Why Would A Therapist Want to Play With My Child?

Children’s behavior can be puzzling for parents as well as therapists. In the world of therapy, assessment and intervention looks very different for children than for adults where talk therapy is the predominant mode of treatment. For children, therapists commonly use play therapy which may include toys, puppets, games, or art in the therapeutic process with children. There are six major reasons for this.

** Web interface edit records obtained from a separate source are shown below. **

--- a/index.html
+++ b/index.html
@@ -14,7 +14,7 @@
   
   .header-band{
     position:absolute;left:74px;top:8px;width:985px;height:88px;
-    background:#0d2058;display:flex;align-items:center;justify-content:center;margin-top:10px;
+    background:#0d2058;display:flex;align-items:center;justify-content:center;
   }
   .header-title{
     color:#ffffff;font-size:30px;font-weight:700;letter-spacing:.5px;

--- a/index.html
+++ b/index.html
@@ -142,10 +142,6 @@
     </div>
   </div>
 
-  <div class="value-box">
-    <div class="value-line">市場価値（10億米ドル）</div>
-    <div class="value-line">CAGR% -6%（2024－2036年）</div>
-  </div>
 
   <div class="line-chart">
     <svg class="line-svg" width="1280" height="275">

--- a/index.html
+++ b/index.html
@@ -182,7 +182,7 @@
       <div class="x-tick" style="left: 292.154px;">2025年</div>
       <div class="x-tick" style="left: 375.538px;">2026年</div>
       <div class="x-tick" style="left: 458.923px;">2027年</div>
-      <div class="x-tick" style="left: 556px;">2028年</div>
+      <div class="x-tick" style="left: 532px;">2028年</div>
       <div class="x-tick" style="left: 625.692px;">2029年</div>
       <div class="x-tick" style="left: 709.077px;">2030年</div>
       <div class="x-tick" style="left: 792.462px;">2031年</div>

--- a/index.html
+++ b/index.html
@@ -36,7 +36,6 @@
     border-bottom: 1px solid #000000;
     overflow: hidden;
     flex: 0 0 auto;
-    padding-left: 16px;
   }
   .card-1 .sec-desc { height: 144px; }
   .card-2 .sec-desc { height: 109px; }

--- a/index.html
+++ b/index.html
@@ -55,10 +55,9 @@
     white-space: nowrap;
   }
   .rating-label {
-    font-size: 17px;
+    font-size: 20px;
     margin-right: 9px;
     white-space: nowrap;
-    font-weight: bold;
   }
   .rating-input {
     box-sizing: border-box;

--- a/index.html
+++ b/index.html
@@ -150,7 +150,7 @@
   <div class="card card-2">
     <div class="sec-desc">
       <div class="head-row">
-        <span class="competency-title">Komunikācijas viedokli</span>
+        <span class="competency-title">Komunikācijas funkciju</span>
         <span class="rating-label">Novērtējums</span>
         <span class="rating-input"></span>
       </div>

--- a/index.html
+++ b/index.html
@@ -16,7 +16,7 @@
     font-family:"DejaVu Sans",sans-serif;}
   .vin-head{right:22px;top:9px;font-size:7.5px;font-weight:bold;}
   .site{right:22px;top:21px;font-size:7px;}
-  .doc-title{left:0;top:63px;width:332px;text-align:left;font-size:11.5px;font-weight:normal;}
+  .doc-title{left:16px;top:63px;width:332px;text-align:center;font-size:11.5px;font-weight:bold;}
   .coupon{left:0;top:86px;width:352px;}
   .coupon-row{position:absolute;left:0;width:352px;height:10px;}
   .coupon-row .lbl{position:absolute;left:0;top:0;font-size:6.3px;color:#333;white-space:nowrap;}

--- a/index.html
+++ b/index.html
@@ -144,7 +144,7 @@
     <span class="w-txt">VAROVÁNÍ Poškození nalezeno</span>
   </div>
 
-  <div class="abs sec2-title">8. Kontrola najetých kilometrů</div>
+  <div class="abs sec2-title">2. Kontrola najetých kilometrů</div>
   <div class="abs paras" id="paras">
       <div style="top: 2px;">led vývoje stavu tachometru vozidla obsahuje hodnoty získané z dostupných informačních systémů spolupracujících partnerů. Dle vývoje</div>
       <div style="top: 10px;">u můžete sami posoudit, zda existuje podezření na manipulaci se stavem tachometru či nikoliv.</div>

  1. Children have a harder time identifying the abstract emotional states often the focus in therapy. States such as ‘feeling helpless’, ‘being anxious’, ‘feeling overwhelmed’, ‘feeling hopeless’, ‘feeling out of control’, or ‘feeling depressed’ can be hard for children to conceptualize and talk through. Additionally, children often confuse feelings and thus may say they ‘hate’ someone when they are really ‘angry’ with them. Play therapy can be a way to facilitate emotional communication.
  2. People learn from life experiences what to expect from others, and help us understand what is normal or right. Simply put, children do not have breadth of life experiences they may need to sort through a problem. Children from abusive home for instance, may think everyone’s parents are abusive, and not consider the constant fighting in the home as the possible root of their anxiety or sadness. Play therapy can be an effective way to facilitate conversation about healthy family life.
  3. Children cannot always tolerate the internal conflict caused by talking about an issue directly. For instance, they may be able to play out that a monster hurt them, but not be able to talk directly about being abused or molested. They may be able to draw a picture of how much they miss their deceased grandmother, but not be able to sit with their sadness long enough to discuss the topic in the office. These are both examples of how play therapy provides safe and secure means for a child to communicate with a professional therapist.
  4. Children are more likely to act out their internal conflicts in peculiar ways.   A child may start fights with their siblings because they are feeling helpless at school from being bullied. Play therapy can give kids a more appropriate means to act out these emotions.
  5. Children lack the impulse control that comes from physical brain development which continues until the age of twenty-five. In short, they often act before they think, which can be improved through the techniques involved in play therapy.
  6. Last but not least, children learn best by doing, practicing, and while having fun, which are all key components of play therapy.

 

As therapists, what we have learned about children is that they are very good at acting out their feelings and inner conflicts through play. Because of this, children don’t have to understand or even have a name for what they feel. They can show an experienced therapist what they are feeling, and show the influences interfering with their happiness. Play Therapy, therefore, can be thought of as a kind of universal language for children.

Just as children rehearse life by playing house, dressing up, helping dad fix the sink, or playing war, they are driven to play out inner conflicts in repetitive fashion until they are resolved. The class bully, for instance, has a token action figure on the living room floor until the bully stops being a threat at school. The bottom line is that children learn best by hearing, seeing, and doing as they do in play. The role of the therapist is then to help children:

  • learn new ways of understanding and coping,
  • build new skills to talk rather than act out,  
  • develop better social skills, and
  • talk about, reinterpret, and heal from trauma.

So when you walk into a therapist office with your child, consider the limitations, needs, and learning styles of your child. Therapists use playful intervention in therapy because it just so happens to be the most effective tool known. In short, it works.